O PIB ainda faz sentido?
Crescimento econômico não significa, necessariamente, mais qualidade de vida.
Principal indicador econômico há
quase um século, seria o PIB (Produto Interno Bruto) a melhor forma de medir o
êxito de um país?
Uma conhecida crítica ao PIB diz que ele “mede
tudo, exceto aquilo que faz a vida valer a pena”. A frase ficou famosa com a
declaração de um integrante de um dos principais clãs políticos americanos, o
ex-senador Bobby Kennedy, em 1968.
Em outras palavras, o PIB – que nasceu nos anos
da Grande Depressão (anos 1930) e da Segunda Guerra (1939-1945) para mensurar o
tamanho e a riqueza de uma economia – está irremediavelmente viciado como uma
medida do bem-estar humano.

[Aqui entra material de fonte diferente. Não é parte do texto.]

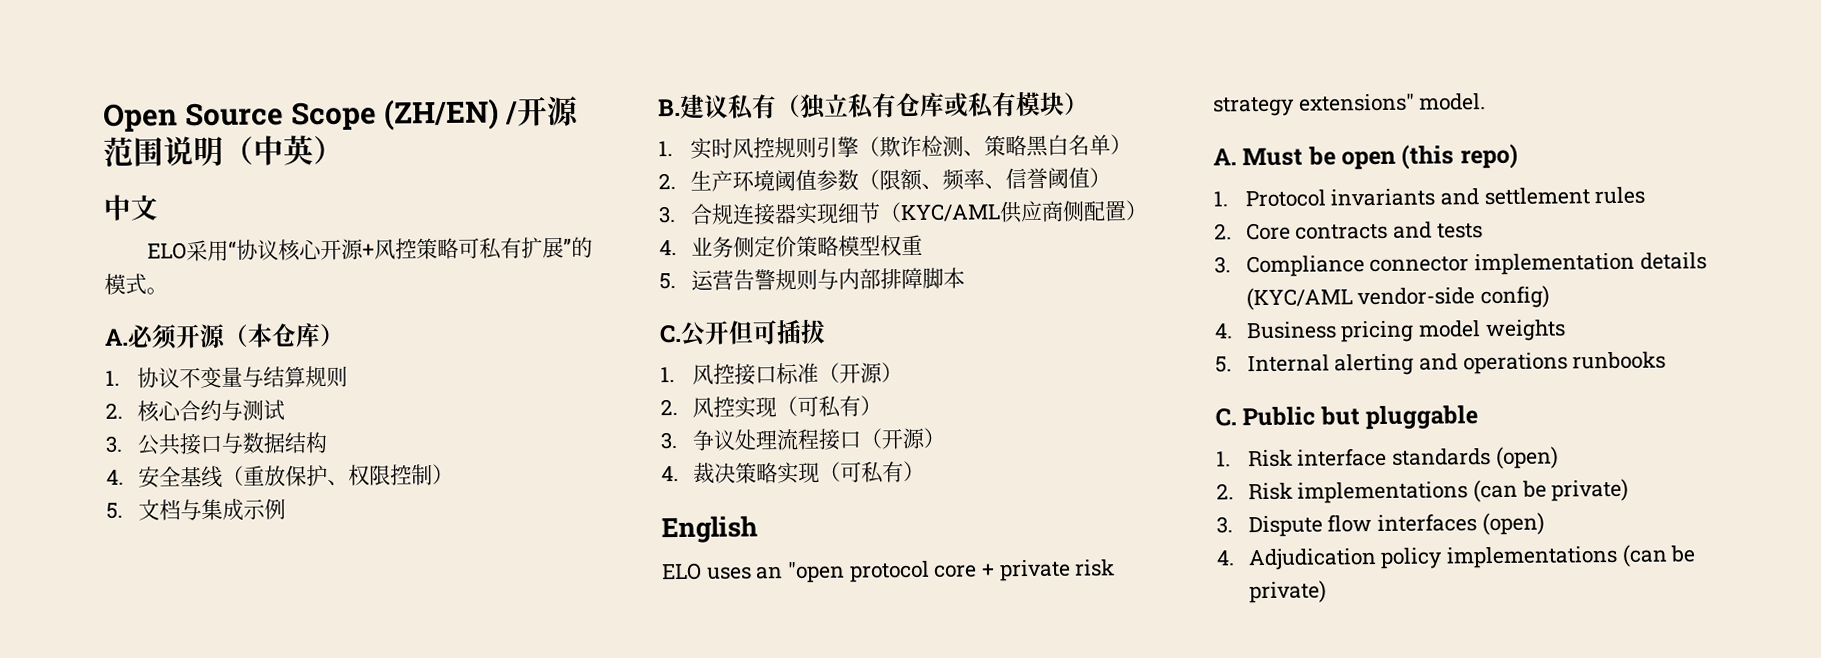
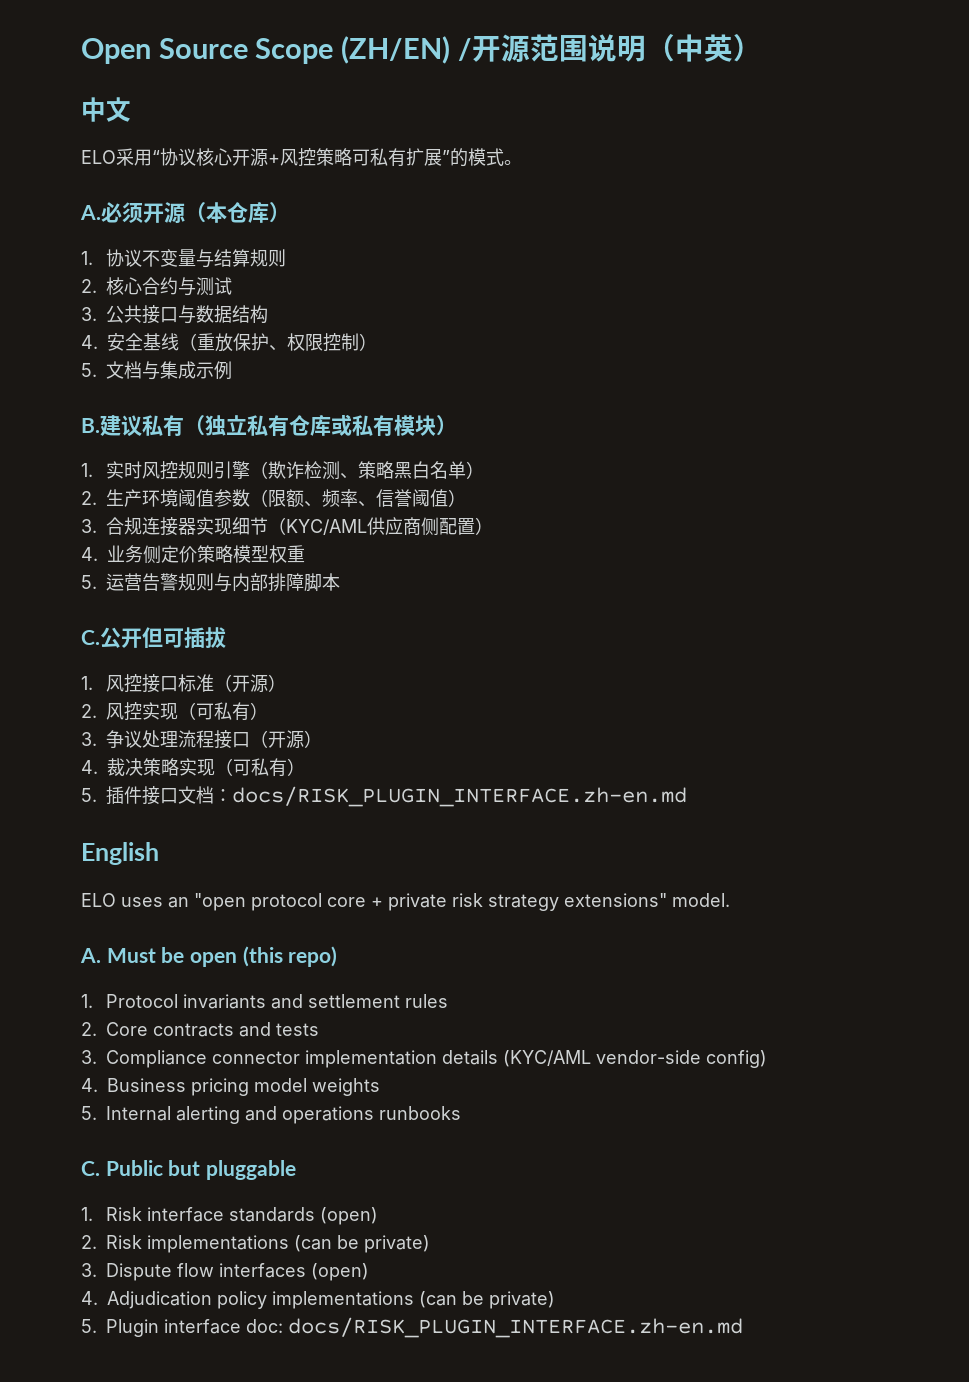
+ 5.插件接口文档：docs/RISK_PLUGIN_INTERFACE.zh-en.md
+ 5. Plugin interface doc: docs/RISK_PLUGIN_INTERFACE.zh-en.md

E cada vez mais ele é questionado.
A ONG Social Progress Imperative, liderada pelo
economista Michael Porter, da Universidade de Harvard, sugere uma revisão do
índice. Não se trata de enterrar de vez o PIB, mas de complementá-lo com um
índice que mede tudo, menos o rendimento econômico.
“Se você eliminar os indicadores econômicos”, diz
Michael Green, diretor executivo do grupo, é possível “ver a relação entre o
progresso econômico e social e entendê-lo muito melhor”.
Medindo o progresso social
Green, que por muitos anos estudou o
desenvolvimento internacional, propôs no Fórum Econômico Mundial um novo
índice, juntamente como o diretor do escritório americano da revista britânica The
Economist, Matthew Bishop.
O mecanismo em questão é o Índice de Progresso
Social (SPI, na sigla em inglês), que começou colhendo informações de 54
diferentes indicadores de bem-estar, tais como o acesso às escolas, cuidados de
saúde, um meio ambiente limpo, saneamento e nutrição.
Em termos gerais, todos giram em torno de três
perguntas:
1. O país pode prover as necessidades mais
básicas de seus habitantes?
2. Foram dadas as bases de sustentação para que
pessoas e comunidades consigam melhorar seu bem-estar de forma sustentável?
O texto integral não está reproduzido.